Activity
Only a number is wanted: the count of lines in this listing that contain "order".

>>>

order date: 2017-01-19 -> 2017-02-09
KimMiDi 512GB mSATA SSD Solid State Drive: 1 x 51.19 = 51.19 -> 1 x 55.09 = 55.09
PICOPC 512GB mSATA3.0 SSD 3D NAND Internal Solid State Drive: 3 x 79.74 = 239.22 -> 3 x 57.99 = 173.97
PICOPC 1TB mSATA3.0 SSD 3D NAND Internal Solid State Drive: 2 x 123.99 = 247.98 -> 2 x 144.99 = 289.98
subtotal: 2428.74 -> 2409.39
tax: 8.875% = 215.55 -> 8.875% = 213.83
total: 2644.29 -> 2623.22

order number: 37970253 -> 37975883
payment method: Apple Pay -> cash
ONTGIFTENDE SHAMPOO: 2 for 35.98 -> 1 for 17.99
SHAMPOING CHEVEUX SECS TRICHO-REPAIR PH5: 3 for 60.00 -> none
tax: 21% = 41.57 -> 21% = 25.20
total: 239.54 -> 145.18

<<<

Solved exercise
2